With inflation climbing and bank transfers tightly controlled, many Algerians turned to Bitcoin and Ethereum as a way to store value or send money abroad. Local exchanges popped up informally. Telegram groups traded crypto. Mining rigs ran quietly in basements. The 2018 law was a gray zone - technically illegal, but rarely enforced. For years, it was more of a signal than a rule.

The 2025 Shift: From Gray Zone to Criminal Code

On July 24, 2025, everything changed. Law No. 25-10 was published in Algeria’s Official Journal. This wasn’t an update. It was a complete overhaul. The government didn’t just ban crypto - it made every single interaction with it a crime.

Under this new law, the following are now criminal offenses:

  • Buying, selling, or trading any cryptocurrency
  • Possessing Bitcoin, Ethereum, or any other digital asset - even if you never traded it
  • Using crypto to pay for goods or services
  • Mining cryptocurrency using your computer or hardware
  • Promoting crypto on social media, blogs, or YouTube
  • Creating or running a crypto exchange
  • Teaching or explaining how crypto works - even in educational videos
  • Speculating on price changes, even if you don’t own any

This isn’t about regulating risk. This is about erasing crypto from existence. The law doesn’t care if you have $10 in Ethereum or $100,000. It doesn’t matter if you’re a miner, a student, or just someone who bought crypto five years ago and forgot about it. You’re breaking the law.

Penalties: Jail and Fines You Can’t Afford

The punishment is harsh and clear. Anyone convicted faces:

  • Two months to one year in prison
  • Fines between 200,000 and 1,000,000 Algerian dinars (roughly $1,540 to $7,700 USD)

That’s not a small fee. In a country where average monthly income is around $300, a $7,700 fine could wipe out a person’s life savings. And prison time? That’s not just a slap on the wrist - it’s a life-altering sentence for owning digital money.

What’s worse? The law doesn’t require proof of intent. You don’t have to prove you tried to evade taxes or launder money. Simply having a crypto wallet on your phone, even if it’s empty, can be enough for authorities to act.

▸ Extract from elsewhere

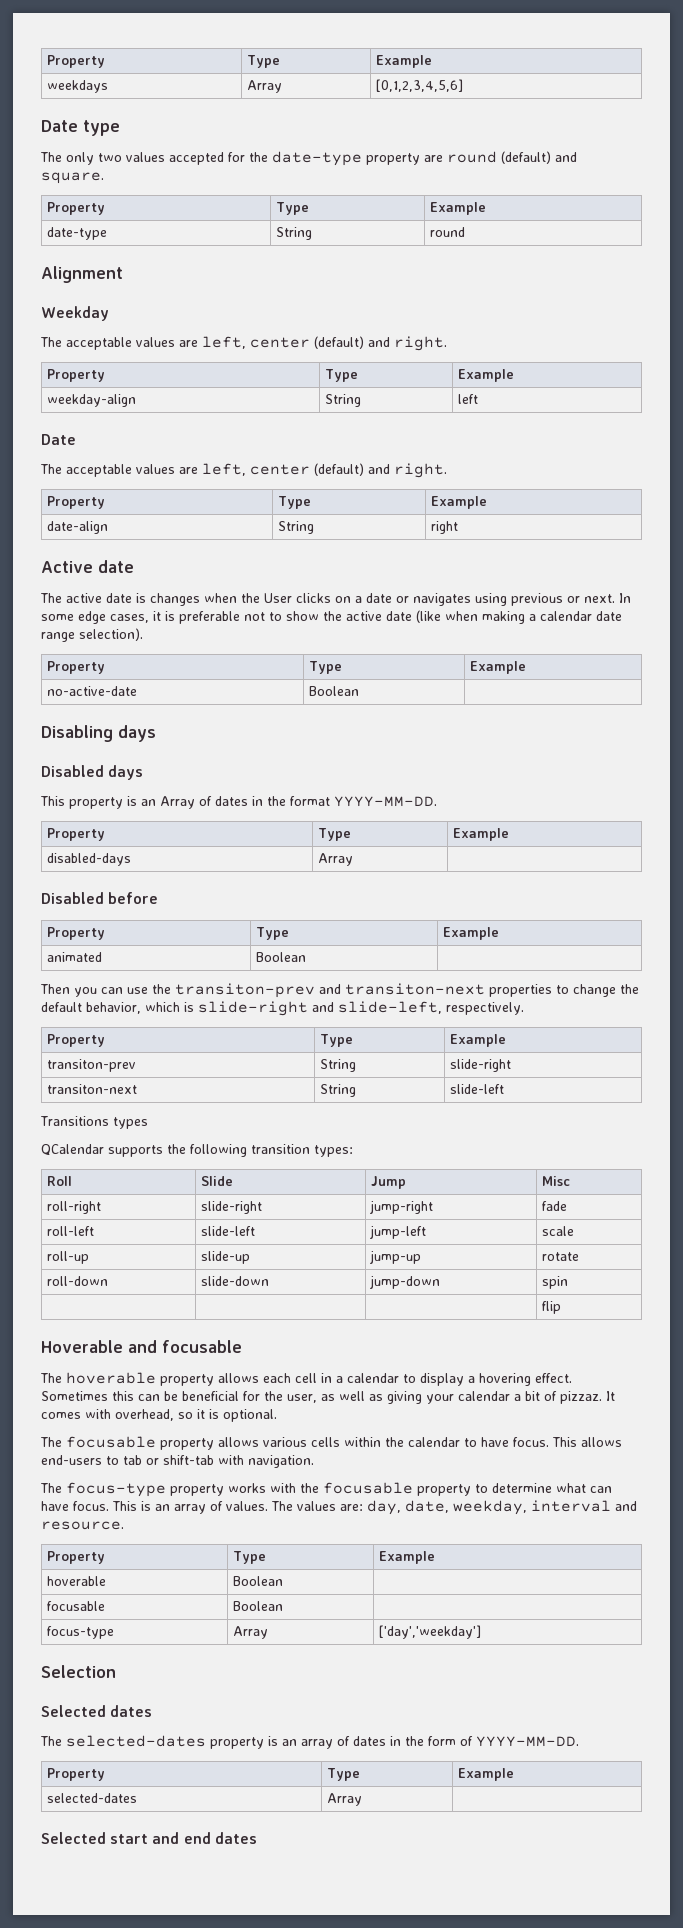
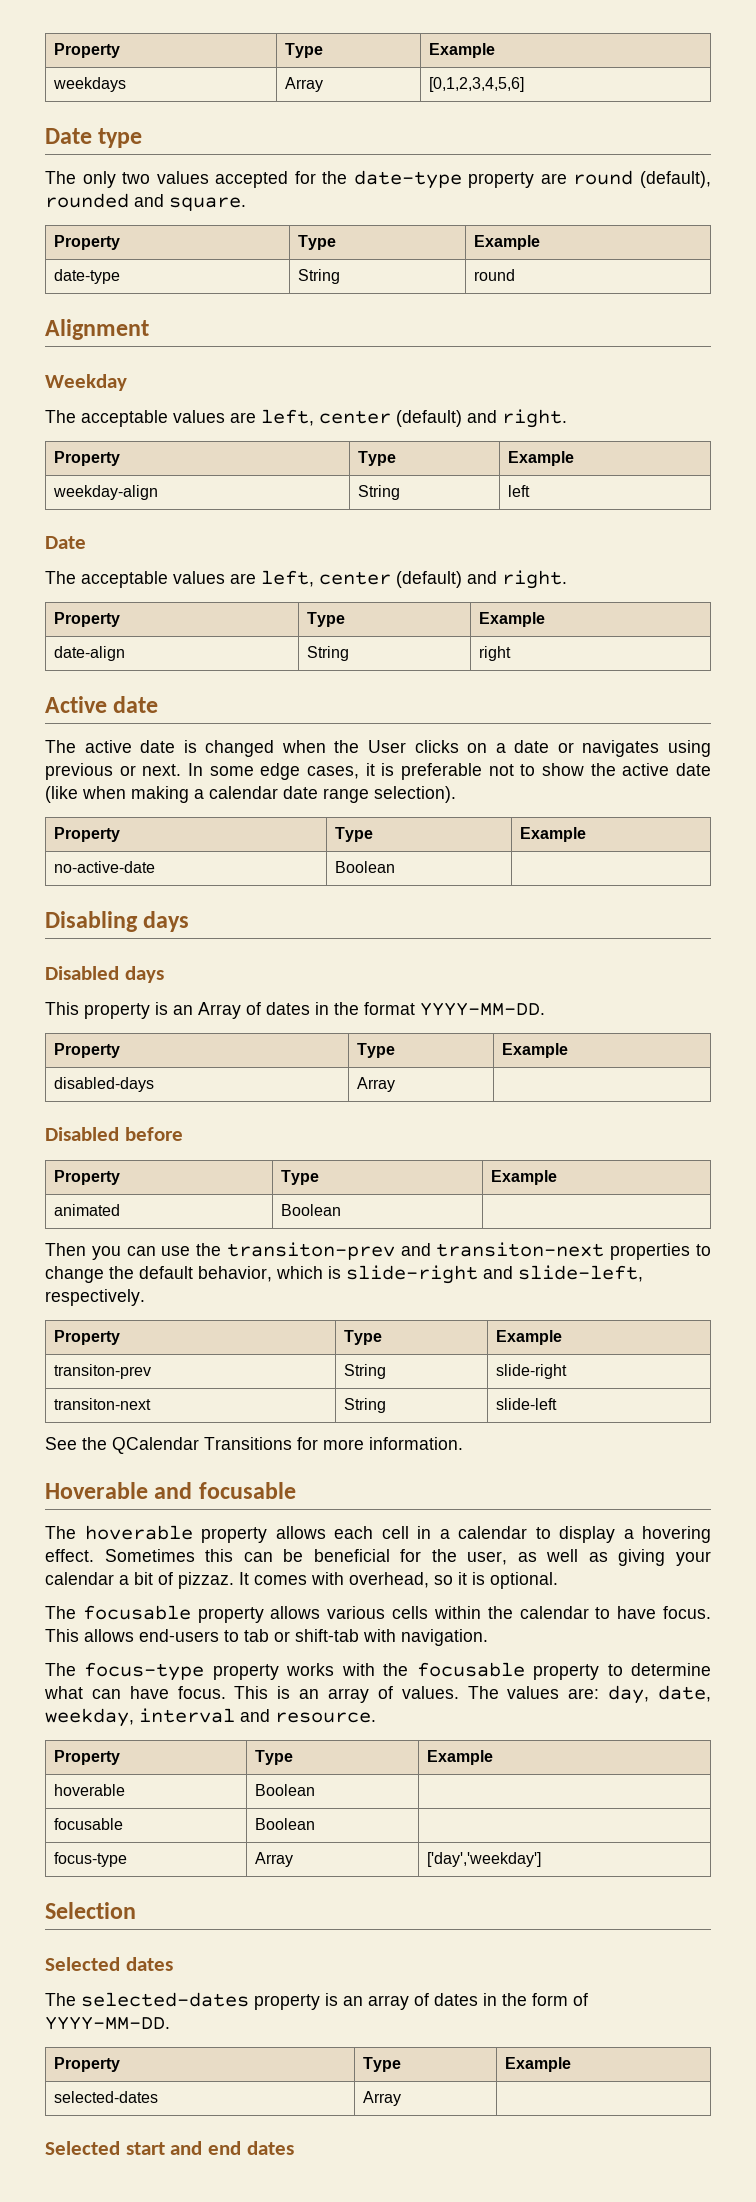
[501,151,551,164] (default) -> [640,171,711,188] [45,193,129,208] (default), rounded
[150,593,200,606] changes -> [205,740,275,757] changed
[40,1116,148,1129] [41,1144,353,1157] [46,1176,72,1186] [200,1176,233,1186] [370,1176,406,1189] [541,1176,570,1186] [46,1201,101,1214] [200,1201,262,1214] [369,1200,433,1214] [541,1201,567,1211] [46,1226,94,1236] [200,1226,255,1236] [369,1225,426,1239] [541,1226,574,1236] [46,1251,89,1264] [200,1251,250,1264] [369,1250,421,1264] [541,1252,579,1261] [46,1276,108,1286] [200,1276,269,1286] [369,1275,440,1289] [541,1276,568,1289] [541,1301,561,1314] Transitions types // QCalendar supports the following transition types: // Roll | Slide | Jump | Misc // roll-right | slide-right | jump-right | fade // roll-left | slide-left | jump-left | scale // roll-up | slide-up | jump-up | rotate // roll-down | slide-down | jump-down | spin // | | | flip -> [45,1437,463,1454] See the QCalendar Transitions for more information.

A student stands in court, digital chains of crypto symbols binding their wrists.

Who’s Enforcing It?

Algeria didn’t leave enforcement to one agency. They built a network:

  • Bank of Algeria - Monitors banks to make sure no crypto transactions slip through
  • Banking Commission - Ensures financial institutions don’t help crypto users
  • Judicial Authorities - Handle prosecutions and court cases
  • Financial Surveillance Units - Track digital payments and wallet addresses
  • Security Services - Monitor online activity, social media, and messaging apps for crypto-related content

That means if you post a TikTok video about how to buy Bitcoin, or share a link to a crypto tutorial on Facebook, you could be flagged. If your phone has a wallet app, even if you never used it, digital forensics teams can find it. The system is built to catch everyone - not just traders, but anyone who even talks about crypto.

Why This Extreme Approach?

Algeria’s government says it’s about protecting the Dinar and stopping money laundering. They point to FATF guidelines on anti-money laundering. But that’s not the whole story.

Other countries in the region - like the UAE and Bahrain - have built full crypto regulatory frameworks. They license exchanges, tax gains, and allow banks to offer crypto services. Algeria didn’t choose that path. They chose total elimination.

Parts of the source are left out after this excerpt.